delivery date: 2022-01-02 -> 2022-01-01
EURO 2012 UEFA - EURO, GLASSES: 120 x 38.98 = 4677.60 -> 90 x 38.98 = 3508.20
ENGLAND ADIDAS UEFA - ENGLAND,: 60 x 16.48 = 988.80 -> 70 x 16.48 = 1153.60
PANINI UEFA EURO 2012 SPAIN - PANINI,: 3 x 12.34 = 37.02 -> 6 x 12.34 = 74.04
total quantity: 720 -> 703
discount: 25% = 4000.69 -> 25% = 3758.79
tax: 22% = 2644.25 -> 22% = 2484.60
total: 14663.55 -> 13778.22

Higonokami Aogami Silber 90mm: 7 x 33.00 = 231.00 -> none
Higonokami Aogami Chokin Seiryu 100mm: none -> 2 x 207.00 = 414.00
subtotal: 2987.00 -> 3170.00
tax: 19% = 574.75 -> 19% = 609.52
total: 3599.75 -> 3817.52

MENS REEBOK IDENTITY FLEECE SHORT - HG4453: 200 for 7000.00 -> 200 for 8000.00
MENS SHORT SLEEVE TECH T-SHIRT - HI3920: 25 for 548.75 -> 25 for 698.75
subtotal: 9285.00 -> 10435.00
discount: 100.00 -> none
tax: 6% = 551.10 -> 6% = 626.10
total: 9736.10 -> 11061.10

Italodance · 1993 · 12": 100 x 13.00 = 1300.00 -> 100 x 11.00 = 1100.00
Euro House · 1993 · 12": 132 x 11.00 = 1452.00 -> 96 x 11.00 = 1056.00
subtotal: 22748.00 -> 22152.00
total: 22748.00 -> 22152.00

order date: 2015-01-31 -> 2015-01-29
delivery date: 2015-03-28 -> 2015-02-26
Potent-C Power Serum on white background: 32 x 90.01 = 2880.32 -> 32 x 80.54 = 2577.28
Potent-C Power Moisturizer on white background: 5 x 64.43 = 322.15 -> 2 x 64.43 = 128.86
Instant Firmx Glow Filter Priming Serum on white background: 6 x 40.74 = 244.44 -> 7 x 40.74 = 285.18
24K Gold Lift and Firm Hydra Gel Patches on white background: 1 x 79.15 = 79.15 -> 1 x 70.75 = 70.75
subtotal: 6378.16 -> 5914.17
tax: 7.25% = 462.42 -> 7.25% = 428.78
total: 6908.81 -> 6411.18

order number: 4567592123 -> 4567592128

◆ Task item:
The full listing must be copied exactly, every line included.

◆ Answer:
delivery date: 2022-01-02 -> 2022-01-01
EURO 2012 UEFA - EURO, GLASSES: 120 x 38.98 = 4677.60 -> 90 x 38.98 = 3508.20
ENGLAND ADIDAS UEFA - ENGLAND,: 60 x 16.48 = 988.80 -> 70 x 16.48 = 1153.60
PANINI UEFA EURO 2012 SPAIN - PANINI,: 3 x 12.34 = 37.02 -> 6 x 12.34 = 74.04
total quantity: 720 -> 703
discount: 25% = 4000.69 -> 25% = 3758.79
tax: 22% = 2644.25 -> 22% = 2484.60
total: 14663.55 -> 13778.22

Higonokami Aogami Silber 90mm: 7 x 33.00 = 231.00 -> none
Higonokami Aogami Chokin Seiryu 100mm: none -> 2 x 207.00 = 414.00
subtotal: 2987.00 -> 3170.00
tax: 19% = 574.75 -> 19% = 609.52
total: 3599.75 -> 3817.52

MENS REEBOK IDENTITY FLEECE SHORT - HG4453: 200 for 7000.00 -> 200 for 8000.00
MENS SHORT SLEEVE TECH T-SHIRT - HI3920: 25 for 548.75 -> 25 for 698.75
subtotal: 9285.00 -> 10435.00
discount: 100.00 -> none
tax: 6% = 551.10 -> 6% = 626.10
total: 9736.10 -> 11061.10

Italodance · 1993 · 12": 100 x 13.00 = 1300.00 -> 100 x 11.00 = 1100.00
Euro House · 1993 · 12": 132 x 11.00 = 1452.00 -> 96 x 11.00 = 1056.00
subtotal: 22748.00 -> 22152.00
total: 22748.00 -> 22152.00

order date: 2015-01-31 -> 2015-01-29
delivery date: 2015-03-28 -> 2015-02-26
Potent-C Power Serum on white background: 32 x 90.01 = 2880.32 -> 32 x 80.54 = 2577.28
Potent-C Power Moisturizer on white background: 5 x 64.43 = 322.15 -> 2 x 64.43 = 128.86
Instant Firmx Glow Filter Priming Serum on white background: 6 x 40.74 = 244.44 -> 7 x 40.74 = 285.18
24K Gold Lift and Firm Hydra Gel Patches on white background: 1 x 79.15 = 79.15 -> 1 x 70.75 = 70.75
subtotal: 6378.16 -> 5914.17
tax: 7.25% = 462.42 -> 7.25% = 428.78
total: 6908.81 -> 6411.18

order number: 4567592123 -> 4567592128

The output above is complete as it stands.